Yes, they seem to have forgotten the Scarborough Subway Extension (now under construction) in the text although it is included in the map below..

East Harbour Transit Hub

The hub at East Harbour Station, near the point where the Lakeshore East GO line crosses the Don River, will eventually serve GO Transit, the Ontario Line, and the local streetcar/LRT system via the Broadview Avenue Extension and a link west via Commissioners Street.

A substantial portion of this project is funded by the City of Toronto as a remnant of John Tory’s “SmartTrack” plan.

Light Rail Projects

  • Hamilton LRT: This is in early states with procurement underway for Civil Works and Utilities.
  • Hazel McCallion (Mississauga) LRT: Construction is well underway for the initial phase of this project, and the Province is studying whether the extension into downtown Brampton should be tunneled.
  • Ottawa LRT: The Province is studying a potential upload of the Ottawa LRT “to help reduce costs for Ottawa taxpayers”. What implications this might have for future network operation and expansion is not clear.
  • Eglinton Crosstown and Finch West LRTs: “Major construction for both projects is now complete. Metrolinx continues to focus on safety and operational readiness testing, as the projects advance toward revenue service.” There is still no commitment to opening dates, and we are getting close to the three-month lead-time required for a go/no-go decision for an early fall 2025 start of service. Meanwhile, TTC has begun the process to update subway train announcements and maps to reflect the new lines.’
  • There is no mention of the Eglinton East or Waterfront East projects. In a recent letter, Mayor Chow asked the Federal government to contribute 1/3 to these schemes, but there is no indication of support in the Provincial budget.

A Sign Of Life on Line 5 Eglinton

The TTC work signup is now in progress for the schedule period starting March 30.

It includes a signup for the Eglinton LRT for non-revenue simulation training.

Now if only we could get Metrolinx to give a clear indication of an opening date. They did once claim that there would be a three-month pre-opening period. We will see just how long “three months” is.

June 1/25 the Earliest Date for Eglinton/Finch says TTC Chair (Updated)

At the TTC Board meeting on December 3, Chair Jamaal Myers proposed a motion to extend the validity of legacy fares (tickets, tokens, day passes) to June 1, 2025 for the “conventional” system, and to December 31, 2025 for WheelTrans. This was adopted by the Board.

After the meeting, in a press interview, Myers was asked “Why June 1”?

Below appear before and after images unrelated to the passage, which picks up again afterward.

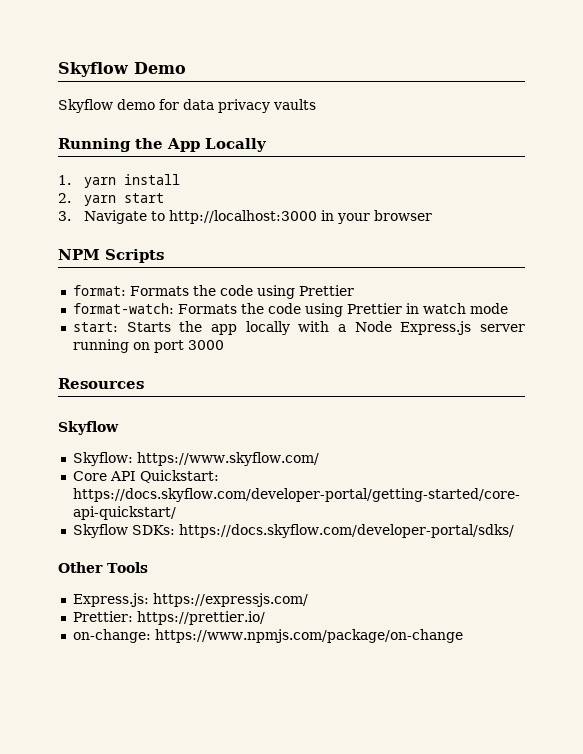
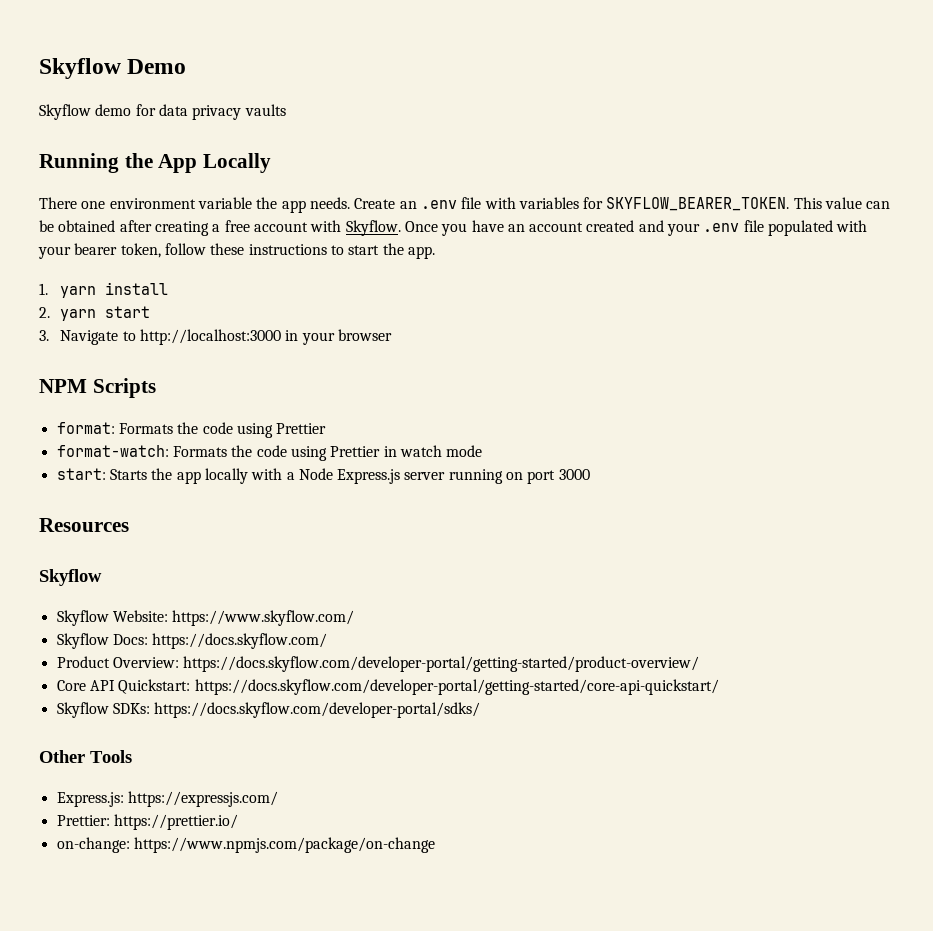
+ There one environment variable the app needs. Create an .env file with variables for SKYFLOW_BEARER_TOKEN. This value can be obtained after creating a free account with Skyflow. Once you have an account created and your .env file populated with your bearer token, follow these instructions to start the app.
- Skyflow: https://www.skyflow.com/
+ Skyflow Website: https://www.skyflow.com/
+ Skyflow Docs: https://docs.skyflow.com/
+ Product Overview: https://docs.skyflow.com/developer-portal/getting-started/product-overview/

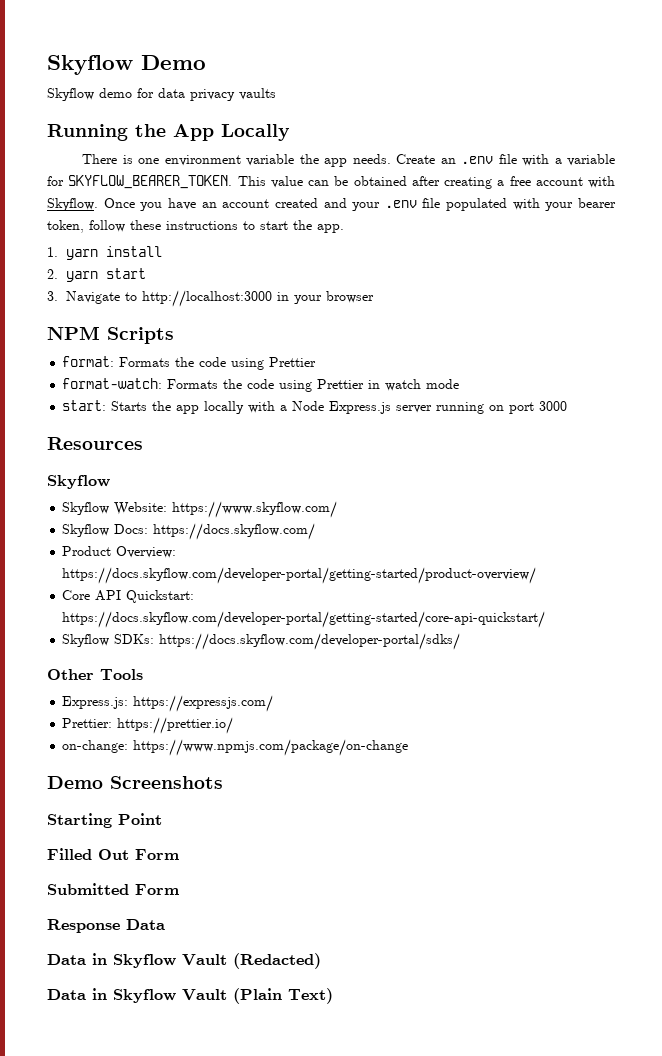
- There one environment variable the app needs.
+ There is one environment variable the app needs.
- Create an .env file with variables for SKYFLOW_BEARER_TOKEN.
+ Create an .env file with a variable for SKYFLOW_BEARER_TOKEN.
+ Demo Screenshots
+ Starting Point
+ Filled Out Form
+ Submitted Form
+ Response Data
+ Data in Skyflow Vault (Redacted)
+ Data in Skyflow Vault (Plain Text)

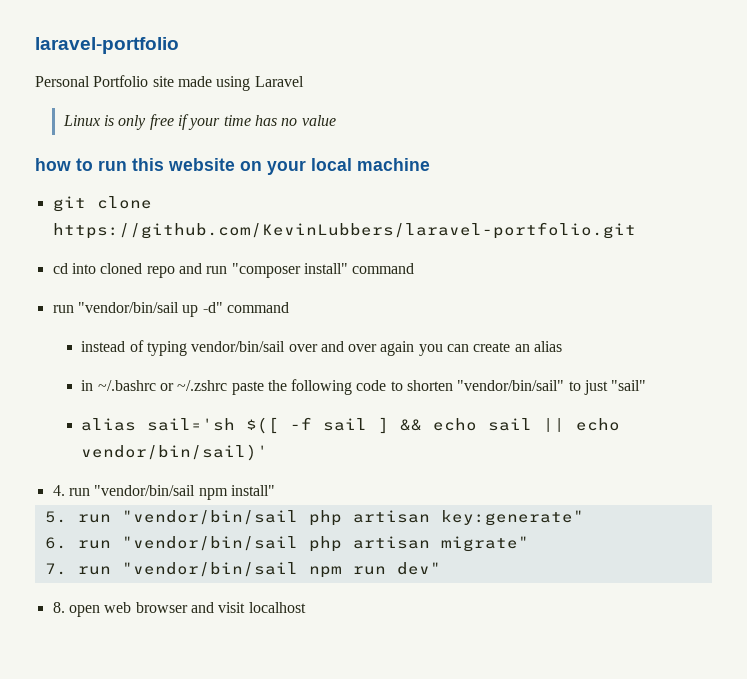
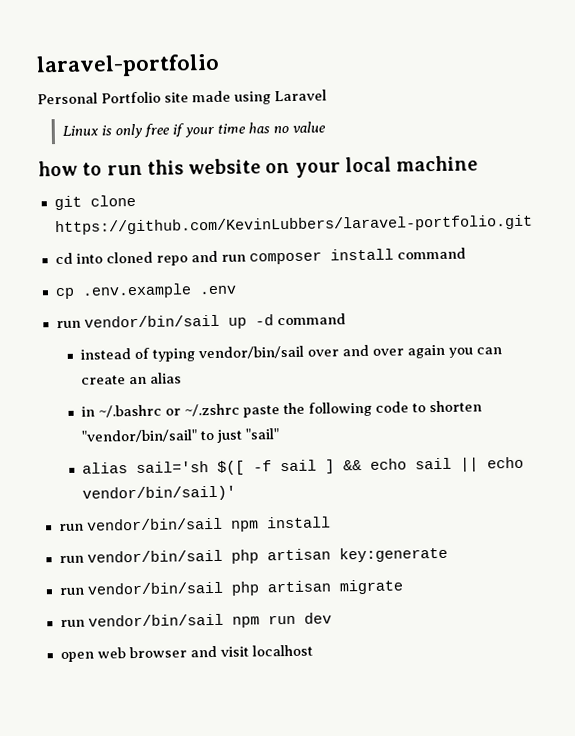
- cd into cloned repo and run "composer install" command
- run "vendor/bin/sail up -d" command
+ cd into cloned repo and run composer install command
+ cp .env.example .env
+ run vendor/bin/sail up -d command
- 4. run "vendor/bin/sail npm install"
- 5. run "vendor/bin/sail php artisan key:generate"
- 6. run "vendor/bin/sail php artisan migrate"
- 7. run "vendor/bin/sail npm run dev"
- 8. open web browser and visit localhost
+ run vendor/bin/sail npm install
+ run vendor/bin/sail php artisan key:generate
+ run vendor/bin/sail php artisan migrate
+ run vendor/bin/sail npm run dev
+ open web browser and visit localhost

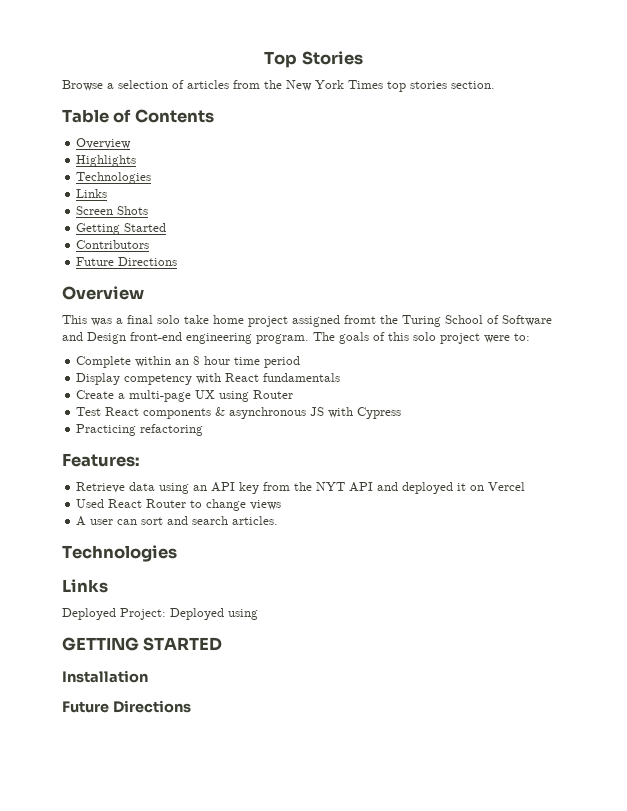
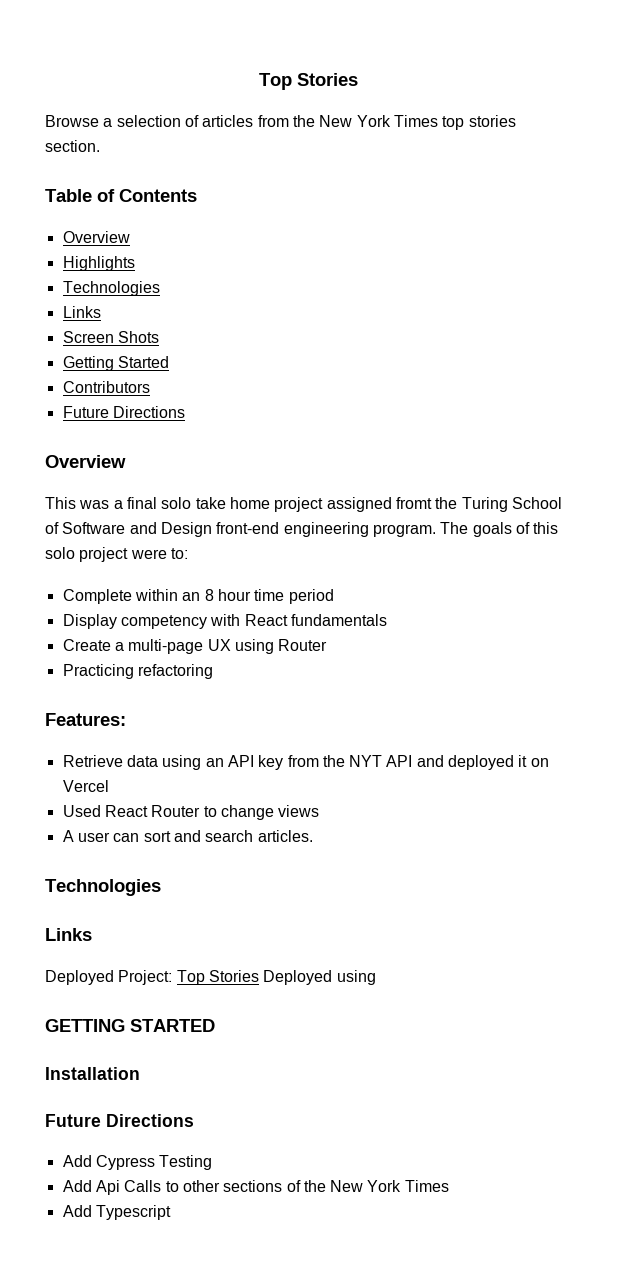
- Test React components & asynchronous JS with Cypress
- Deployed Project: Deployed using
+ Deployed Project: Top Stories Deployed using
+ Add Cypress Testing
+ Add Api Calls to other sections of the New York Times
+ Add Typescript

He answered that June 1 was the earliest possible opening date for Line 5 Eglinton Crosstown and Line 6 Finch. Those lines have no fare collection support for the old fare media.

This puts Metrolinx in a bind: either they announce an earlier date, something they have been loathe to do for months, or they acknowledge that we will not ride these trains until late Spring, maybe. If Doug Ford holds an election as expected, there will be no ribbon cutting for him to tout his great works.

Updated Dec. 4/24 at 6:10pm: In today’s Star, Myers qualified his statement:

TTC chair Jamaal Myers told the Star on Wednesday that the TTC is preparing to operate the Eglinton Crosstown and Finch West LRTs using an internal target date of early June next year — though he was careful to note that he does not speak for Metrolinx, the provincial agency in charge of constructing both beleaguered light-rail lines.

Myer added that the June target date was set separate from Metrolinx’s construction timeline, and was solely for the TTC’s internal preparations to take over operations once the LRT is ready.

He said TTC staff are using June 1 as a target date to train the LRT drivers and it includes a 30-day “revenue service demonstration,” which will see trains run along the full track of the LRT. The internal target dates were partly created for financial planning purposes and are not specific to the LRT.